Sides Clash Over Treatment of Bin Laden’s Driver

Reuters

July 16, 2008, Guantanamo Bay US Naval Base, Cuba – The prosecution and defense witnesses have given widely different accounts of the way Osama bin Laden’s former driver has been treated in U.S. prisons in Afghanistan and at Guantanamo Bay.

Isolation cells, beatings and sexual humiliation during nearly seven years in captivity left Salim Hamdan traumatized and unable to trust even doctors trying to help him, a psychiatrist told the Guantanamo war crimes court.

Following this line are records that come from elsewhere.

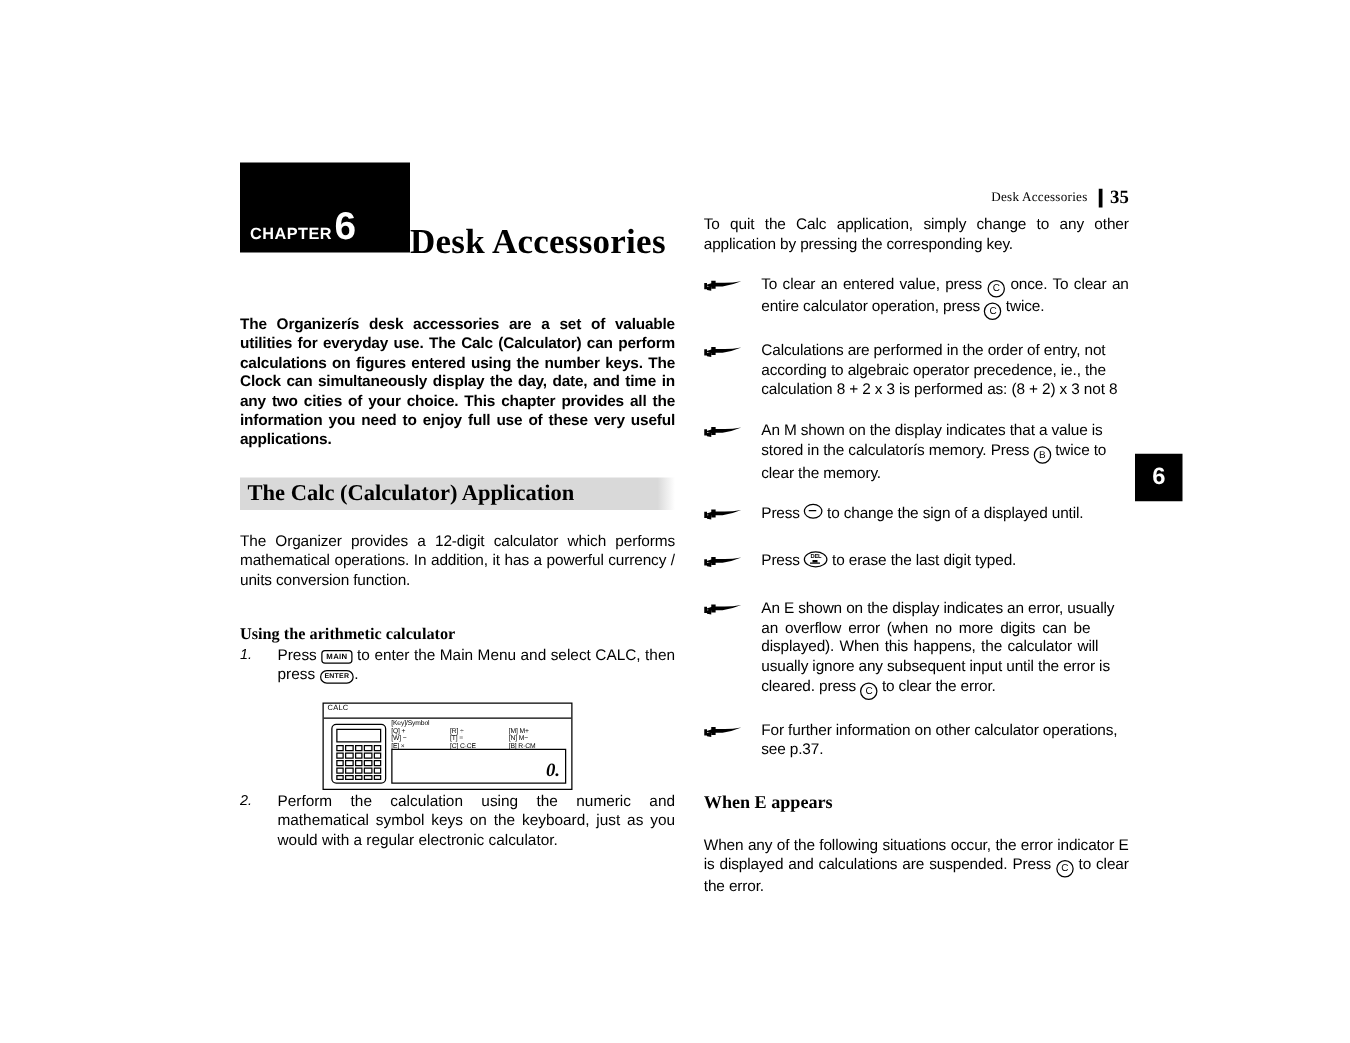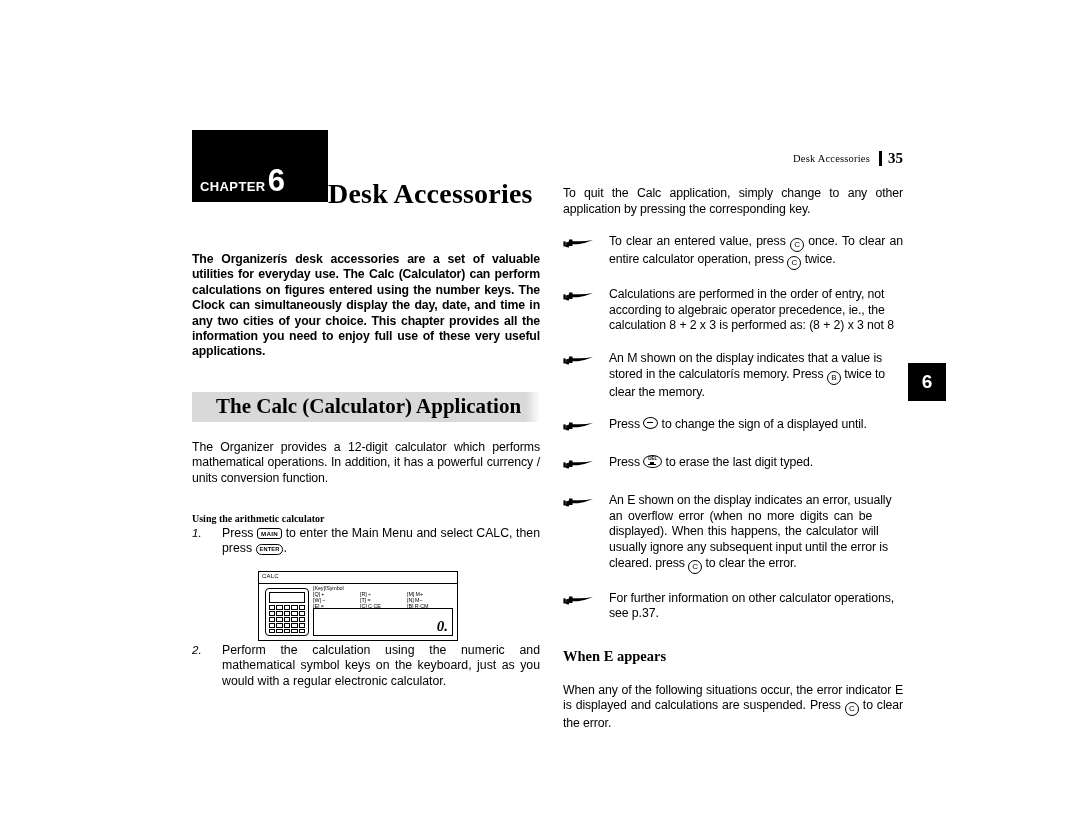--- a/index.html
+++ b/index.html
@@ -69,45 +69,45 @@
     margin-top: 50px;
     font-family: "Liberation Sans", sans-serif;
     font-weight: bold;
     font-size: 12.3px;
     line-height: 15.4px;
     text-align: justify;
     letter-spacing: -.15px;
   }
 
   .section-heading {
-    margin-top: 32px;
+    margin-top: 22px;
     background: linear-gradient(to right, #d9d9d9 0%, #d9d9d9 96%, #ffffff 100%);
-    padding: 2px 0 3px 24px;
+    padding: 2px 0 3px 6px;
     font-family: "Liberation Serif", serif;
     font-weight: bold;
-    font-size: 21px;
+    font-size: 18px;
   }
   .section-heading .hd-text {
     background: transparent;
   }
 
   .body-par {
     font-family: "Liberation Sans", sans-serif;
     font-size: 12.3px;
     line-height: 15.6px;
     text-align: justify;
     letter-spacing: -.1px;
   }
   .gap-18 { margin-top: 18px; }
   .gap-24 { margin-top: 24px; }
 
   .sub-heading {
     font-family: "Liberation Serif", serif;
     font-weight: bold;
-    font-size: 10px;
+    font-size: 13px;
     margin-top: 26px;
     margin-bottom: 2px;
   }
 
   .step {
     display: flex;
     font-family: "Liberation Sans", sans-serif;
     font-size: 12.3px;
     line-height: 15.6px;
     margin-top: 2px;
@@ -340,21 +340,20 @@
     font-weight: bold;
     font-size: 15px;
   }
 
   .r-par {
     font-family: "Liberation Sans", sans-serif;
     font-size: 12.3px;
     line-height: 15.6px;
     text-align: justify;
     letter-spacing: -.1px;
-    margin-top: 14px;
   }
   .bullet {
     display: flex;
     margin-top: 17px;
   }
   .bullet-hand {
     flex: 0 0 46px;
     width: 46px;
     padding-top: 3px;
   }

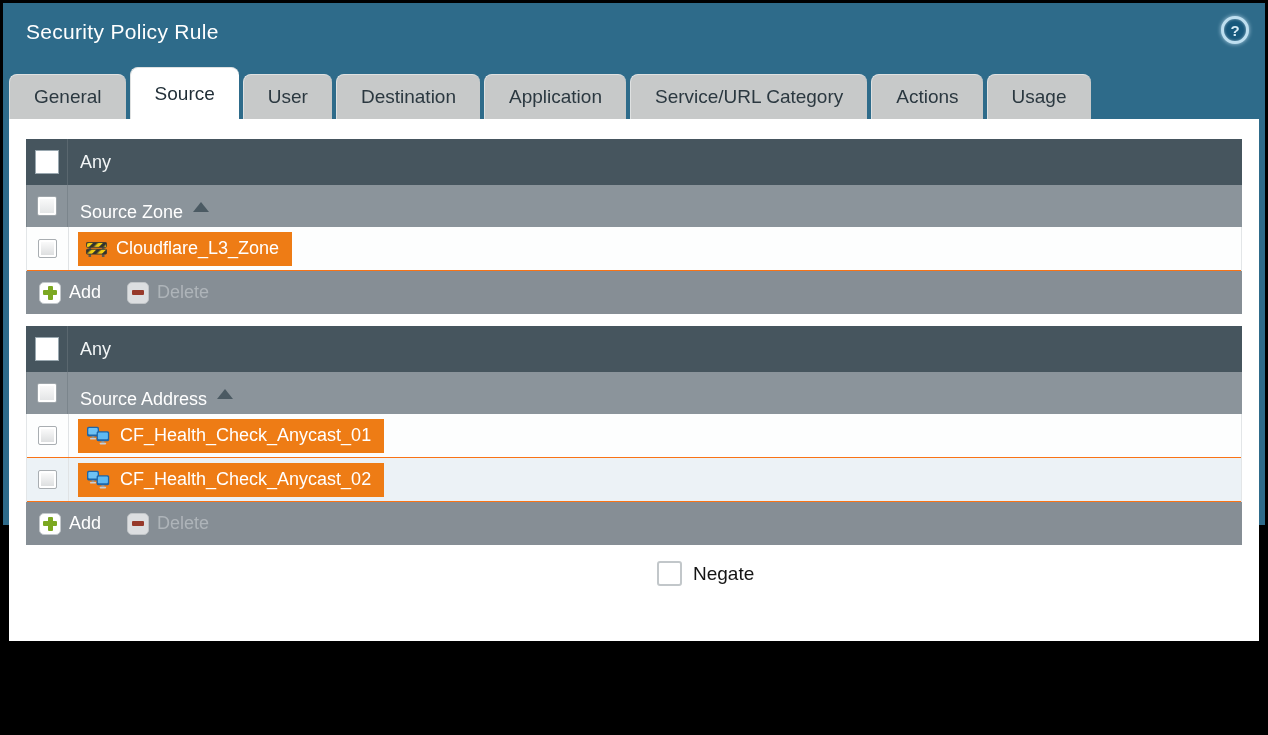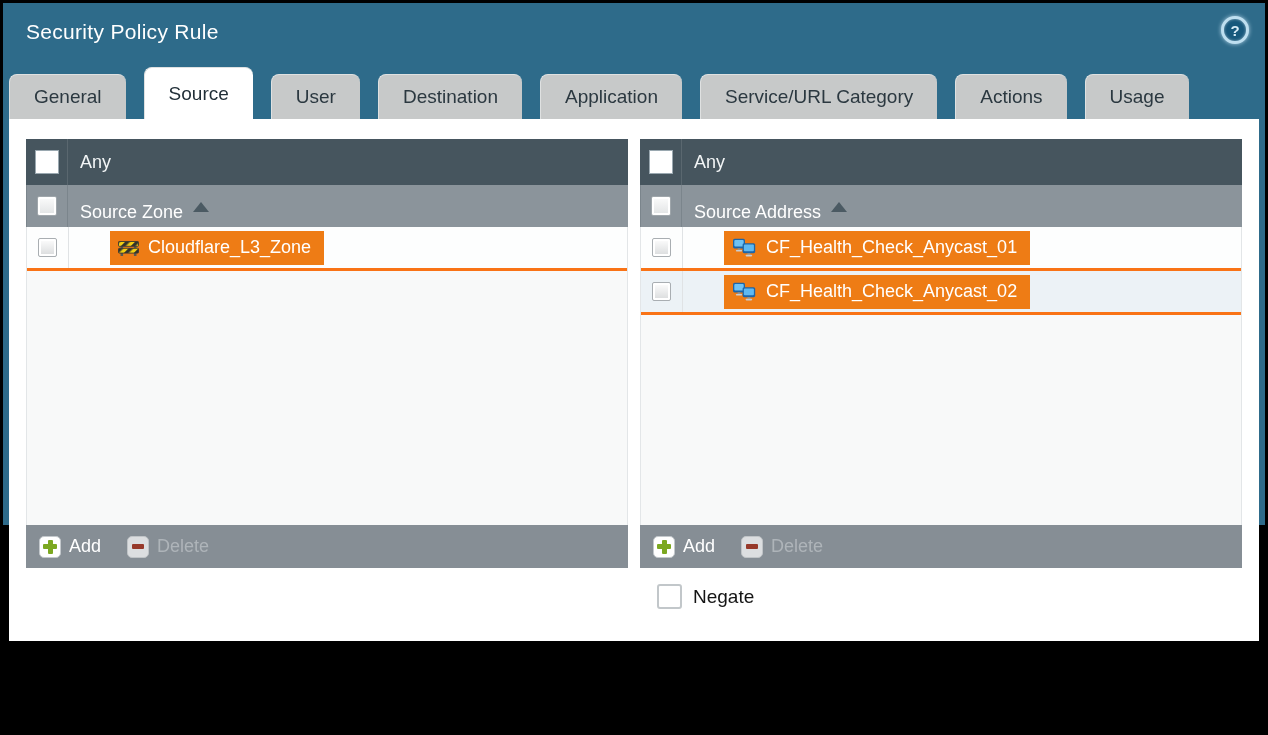--- a/index.html
+++ b/index.html
@@ -29,42 +29,42 @@
     color: #D8ECF7; font-size: 15px; font-weight: bold;
     display: flex; align-items: center; justify-content: center;
     box-shadow: 0 0 4px rgba(210,235,250,.8), inset 0 0 3px rgba(255,255,255,.5);
     cursor: pointer; margin-top: -10px;
   }
 
   
   .tabstrip {
     height: 52px; flex: 0 0 52px;
     display: flex; align-items: flex-end;
-    padding-left: 6px; gap: 18px;
+    padding-left: 6px; gap: 4px;
   }
   .tab {
     height: 45px; padding: 0 24px;
     background: #C7C9C9; color: #2B3840;
     font-size: 19px;
     display: flex; align-items: center; justify-content: center;
     border-radius: 8px 8px 0 0;
     border-top: 1px solid #DFE1E1; border-left: 1px solid #DFE1E1;
     cursor: pointer; white-space: nowrap;
   }
   .tab.active {
     height: 52px; background: #fff; color: #1F2D36;
   }
 
   
   .content {
     background: #fff; margin: 0 6px;
     height: 522px; flex: 0 0 522px;
     padding: 20px 17px 0 17px;
   }
-  .panels { display: flex; gap: 12px; }
+  .panels { display: flex; gap: 12px; flex-direction: column; }
   .panel {
     flex: 1 1 0;
     display: flex; flex-direction: column;
     height: 429px;
   }
 
   .any-header {
     height: 46px; flex: 0 0 46px;
     background: #46555E;
     display: flex; align-items: center;
@@ -91,22 +91,21 @@
   }
 
   .list {
     flex: 1 1 auto;
     background: #F8F9F9;
     border-left: 1px solid #E3E6E8; border-right: 1px solid #E3E6E8;
     overflow: hidden;
   }
   .row {
     height: 44px; display: flex; align-items: center;
-    border-bottom: 3px solid #f97316;
-    gap: 32px;
+    border-bottom: 1px solid #f97316;
   }
   .row.even { background: #FDFEFE; }
   .row.odd  { background: #ECF2F6; }
   .row-check-cell {
     width: 42px; flex: 0 0 42px; align-self: stretch;
     display: flex; align-items: center; justify-content: center;
     border-right: 1px solid #E0E3E5;
   }
   .chip {
     margin-left: 9px; height: 34px;

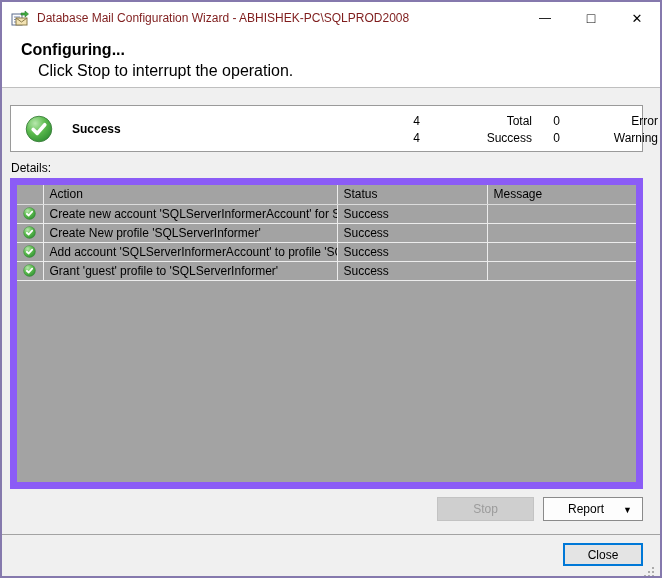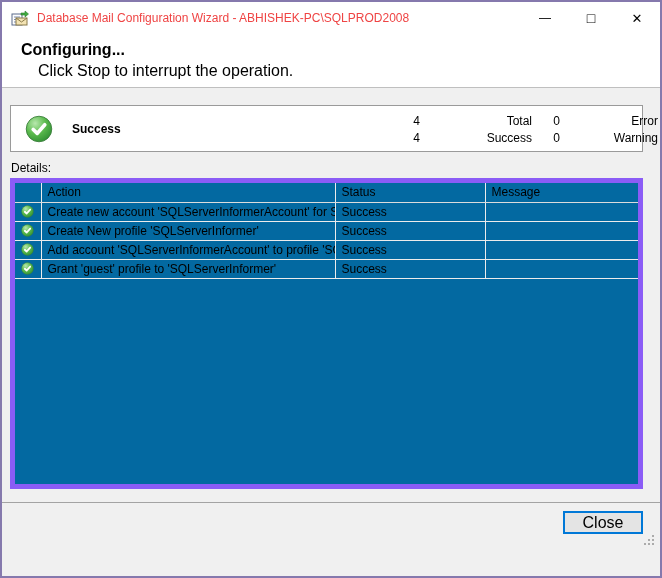--- a/index.html
+++ b/index.html
@@ -13,21 +13,21 @@
     position: relative;
     overflow: hidden;
   }
 
   
   .titlebar {
     height: 32px; background: #ffffff;
     display: flex; align-items: center;
   }
   .app-icon { width: 18px; height: 16px; margin-left: 9px; flex: 0 0 auto; }
-  .titlebar-text { margin-left: 8px; font-size: 12px; color: #ef4444; white-space: nowrap; }
+  .titlebar-text { margin-left: 8px; font-size: 12px; color: #7f1d1d; white-space: nowrap; }
   .titlebar-controls { margin-left: auto; display: flex; height: 32px; }
   .tb-btn {
     width: 46px; height: 32px; display: flex; align-items: center; justify-content: center;
     color: #000; cursor: default; font-size: 12px;
   }
   .tb-btn.maxi { font-size: 14px; }
   .tb-btn.closi { font-size: 13px; }
 
   
   .wizard-header {
@@ -57,21 +57,21 @@
     column-gap: 12px;
     align-items: center;
     padding-top: 6px; padding-left: 0;
   }
   .stat-num { text-align: right; }
   .stat-label { text-align: right; }
 
   .details-label { margin: 9px 0 3px 1px; font-size: 12px; }
 
   .results-panel {
-    background: #0369a1; border: 5px solid #8b5cf6;
+    background: #a3a3a3; border: 7px solid #8b5cf6;
     height: 311px; overflow: hidden;
   }
   table.results { border-collapse: collapse; table-layout: fixed; width: 100%; }
   table.results th, table.results td {
     height: 19px; font-weight: normal; text-align: left;
     font-size: 12px; white-space: nowrap; overflow: hidden;
     border-right: 1px solid #ececec; border-bottom: 1px solid #ececec;
     padding: 0 4px 0 6px; vertical-align: middle;
   }
   table.results th { border-bottom: 1px solid #dcdcdc; }
@@ -96,21 +96,21 @@
   .btn-report .report-label { margin-right: 14px; }
   .btn-report .dd-arrow { position: absolute; right: 10px; top: 7px; font-size: 9px; color: #000; }
 
   .bottom-divider { margin-top: 13px; border-top: 1px solid #a3a3a3; margin-left: -18px; margin-right: -17px; }
 
   .footer { position: relative; height: 41px; }
   .btn-close {
     position: absolute; right: 0; top: 8px;
     width: 80px; height: 23px;
     background: #e4e4e4; border: 2px solid #0078d7;
-    font-size: 16px; display: flex; align-items: center; justify-content: center;
+    font-size: 12px; display: flex; align-items: center; justify-content: center;
   }
   .resize-grip {
     position: absolute; right: -11px; bottom: -1px; width: 12px; height: 12px;
   }
   .resize-grip i {
     position: absolute; width: 2px; height: 2px; background: #ababab; display: block;
   }
 </style>
 </head>
 <body>
@@ -231,20 +231,27 @@
                 </svg>
               </td>
           <td>Grant 'guest' profile to 'SQLServerInformer'</td>
           <td>Success</td>
           <td></td>
         </tr>
       </tbody>
         </table>
     </div>
 
+    <div class="actions-row">
+      <button class="btn btn-stop" disabled="">Stop</button>
+      <button class="btn btn-report">
+        <span class="report-label">Report</span>
+        <span class="dd-arrow">▼</span>
+      </button>
+    </div>
 
     <div class="bottom-divider"></div>
 
     <div class="footer">
       <button class="btn btn-close">Close</button>
       <div class="resize-grip">
         <i style="right:0;bottom:0"></i>
           <i style="right:4px;bottom:0"></i>
           <i style="right:8px;bottom:0"></i>
         <i style="right:0;bottom:4px"></i>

But prosecutors pressing charges of conspiracy and providing support to terrorists against Hamdan say his allegations of mistreatment in U.S. custody are false. In questioning of witnesses this week, they said al Qaeda trains operatives to make false claims of abuse or torture.

The two starkly different views of the alleged abuse of the Yemeni national who has admitted driving for the al Qaeda leader, emerged in testimony on Tuesday and Wednesday from a psychiatrist who diagnosed Hamdan with post traumatic stress disorder (PTSD) and from U.S. agents who interrogated him.

His trial, the first before the war crimes tribunals set up at the remote U.S. navy base in Cuba after the September 11 attacks on the United States, is scheduled to begin on Monday. Hamdan faces life in prison if convicted.

Hamdan’s attorneys are trying to have his statements to interrogators thrown out because, they say, he was coerced.

They say he was sexually humiliated by female interrogators and deprived of sleep, personal belongings and medical care.

Dr. Emily Keram, a psychiatrist who has treated PTSD patients, cited a laundry list of Hamdan’s traumas to the war crimes court at the remote U.S. navy base in Cuba. They included being threatened with death and witnessing a killing in Afghanistan and his long periods in solitary at Guantanamo.

Among the worst was the humiliation of a woman interrogator touching him improperly during questioning, she said. Hamdan and other Guantanamo detainees have accused agents of violating Muslim sexual taboos by acting provocatively around them.

“On a scale of one to ten that was about a ten,” she told the court. “To make that stop he would do anything.”

FBI DENIES MISTREATMENT

On Wednesday prosecutors called a parade of FBI agents to the stand. All had been involved in questioning Hamdan at the Kandahar airfield in Afghanistan shortly after his capture in 2001 or at Guantanamo and all denied seeing any abuse and said Hamdan had not complained to them of mistreatment.

Lawyers say Hamdan has over 80 disciplinary infractions on his record, among them throwing urine at a guard and inciting a riot. But his lawyers say most are minor, including citations for an overdue library book, possessing an equestrian magazine and having extra salt and pepper in his room.

Prosecutor John Murphy suggested to Keram that Hamdan’s life in war-torn Afghanistan, from transporting missiles to a battlefield to digging bodies out of bombed buildings, could have contributed to mental disorders.

“Could standing next to the most dangerous terrorist in the world … cause or aggravate PTSD?” he asked.

Keram said she believed the worst of Hamdan’s anxieties began with his November 2001 capture in Afghanistan, when he has said he saw a fellow detainee killed, was beaten and threatened with death.

As a result of his treatment at Guantanamo, Hamdan doesn’t trust doctors and won’t take medication that might help him, Keram said. One incident that contributed to his mistrust was a force-feeding at a Guantanamo prison camp.

When he was asked if it was a doctor who inserted a feeding tube down his nose, Hamdan said: “Doctors, butchers, I don’t know,” said Keram, who has spent over 100 hours with Hamdan.